Laurent Vivier <[email protected]> writes:
> From: Kashyap Chamarthy <[email protected]>
>
> When QEMU exposes a VirtIO-RNG device to the guest, that device needs a
> source of entropy, and that source needs to be "non-blocking", like
> `/dev/urandom`. However, currently QEMU defaults to the problematic
> `/dev/random`, which is "blocking" (as in, it waits until sufficient
> entropy is available).
>
> Why prefer `/dev/urandom` over `/dev/random`?
> ---------------------------------------------
>
> The man pages of urandom(4) and random(4) state:
>
> "The /dev/random device is a legacy interface which dates back to a
> time where the cryptographic primitives used in the implementation
> of /dev/urandom were not widely trusted. It will return random
> bytes only within the estimated number of bits of fresh noise in the
> entropy pool, blocking if necessary. /dev/random is suitable for
> applications that need high quality randomness, and can afford
> indeterminate delays."
>
> Further, the "Usage" section of the said man pages state:
>
> "The /dev/random interface is considered a legacy interface, and
> /dev/urandom is preferred and sufficient in all use cases, with the
> exception of applications which require randomness during early boot
> time; for these applications, getrandom(2) must be used instead,
> because it will block until the entropy pool is initialized.
>
> "If a seed file is saved across reboots as recommended below (all
> major Linux distributions have done this since 2000 at least), the
> output is cryptographically secure against attackers without local
> root access as soon as it is reloaded in the boot sequence, and
> perfectly adequate for network encryption session keys.

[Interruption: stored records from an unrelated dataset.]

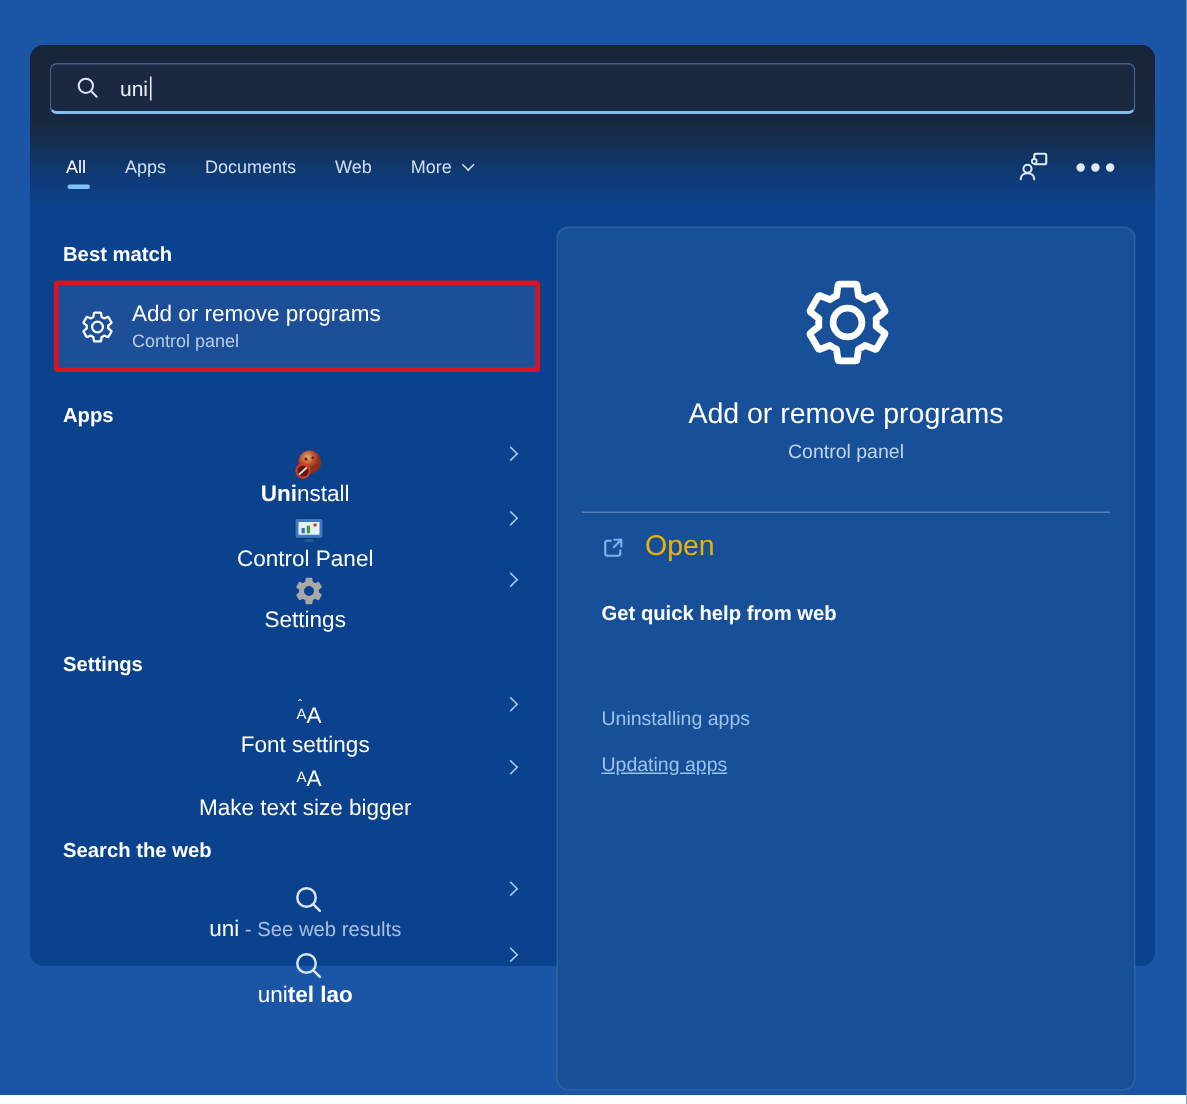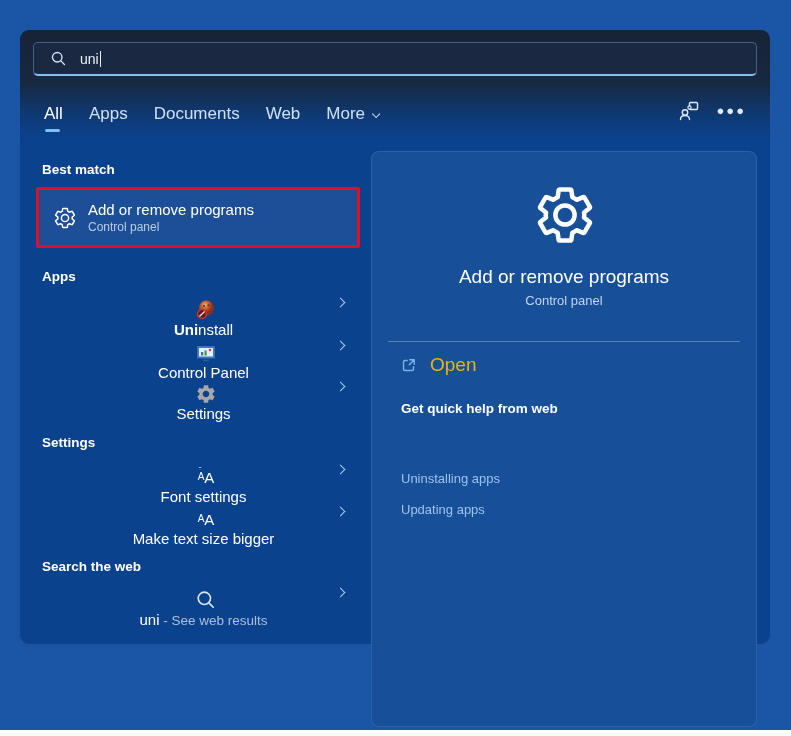--- a/index.html
+++ b/index.html
@@ -20,7 +20,7 @@
 
   
   .tabs { position:absolute; left:24px; top:74px; display:flex; gap:26px; align-items:center; }
-  .tab { position:relative; font-size:17px; color:#cfe0f4; cursor:default; padding-bottom:8px; }
+  .tab { position:relative; font-size:12px; color:#cfe0f4; cursor:default; padding-bottom:8px; }
   .tab.active { color:#ffffff; }
   .tab.active .underline { position:absolute; left:1px; bottom:0; width:15px; height:3.5px;
     border-radius:2px; background:#7fc0f8; }

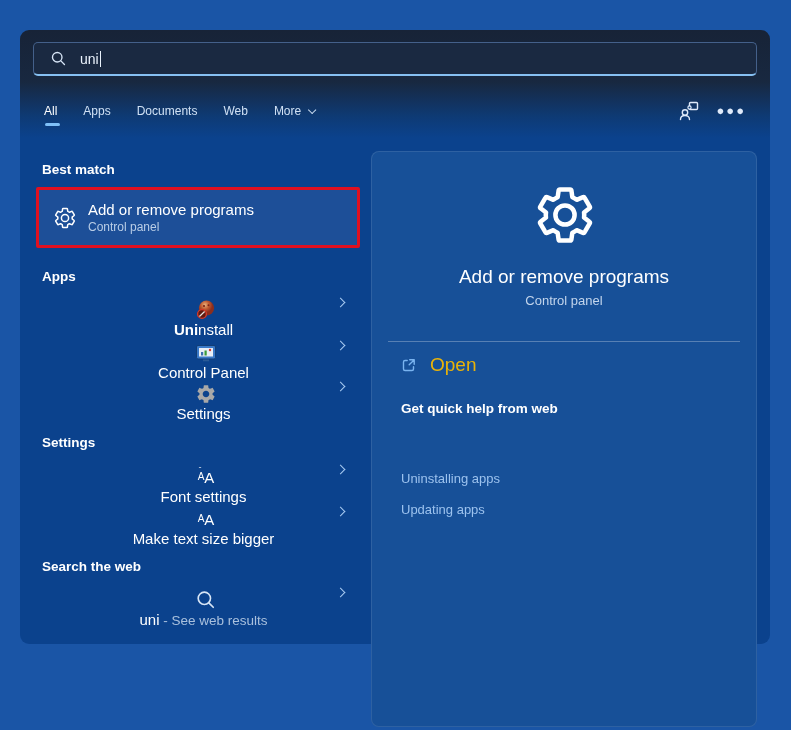--- a/index.html
+++ b/index.html
@@ -213,7 +213,7 @@
 
       <div class="helph">Get quick help from web</div>
       <div class="clink" style="top:319px;">Uninstalling apps</div>
-      <div class="clink" style="top:350px;">Updating apps</div>
+      <div class="clink" style="top:350px;text-decoration:underline;">Updating apps</div>
     </div>
 
   </div>

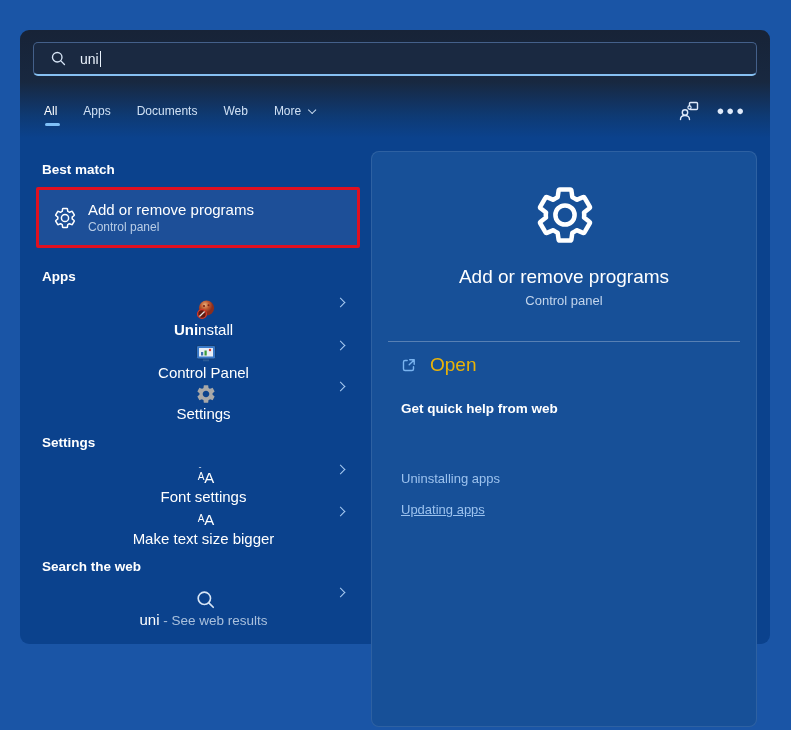--- a/index.html
+++ b/index.html
@@ -193,6 +193,14 @@
       <span class="chev-right"></span>
     </div>
 
+    <div class="row" style="top:603px;">
+      <svg class="ric" viewBox="0 0 20 20" width="18" height="18">
+        <circle cx="8.5" cy="8.5" r="5.6" fill="none" stroke="#d7e5f6" stroke-width="1.5"></circle>
+        <line x1="12.8" y1="12.8" x2="16.6" y2="16.6" stroke="#d7e5f6" stroke-width="1.5" stroke-linecap="round"></line>
+      </svg>
+      <span class="lbl"><span>uni</span><span class="b">tel lao</span></span>
+      <span class="chev-right"></span>
+    </div>
 
 
     <div class="card">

Since reads
> from /dev/random may block, users will usually want to open it in
> nonblocking mode (or perform a read with timeout), and provide some
> sort of user notification if the desired entropy is not immediately
> available."
>
> And refer to random(7) for a comparison of `/dev/random` and
> `/dev/urandom`.
>
> - - -
>
> Given the above, change the entropy source for VirtIO-RNG device to
> `/dev/urandom`.
>
> Related discussion in these[1][2] past threads.
>
> [1] https://lists.nongnu.org/archive/html/qemu-devel/2018-06/msg08335.html
> -- "RNG: Any reason QEMU doesn't default to `/dev/urandom`?"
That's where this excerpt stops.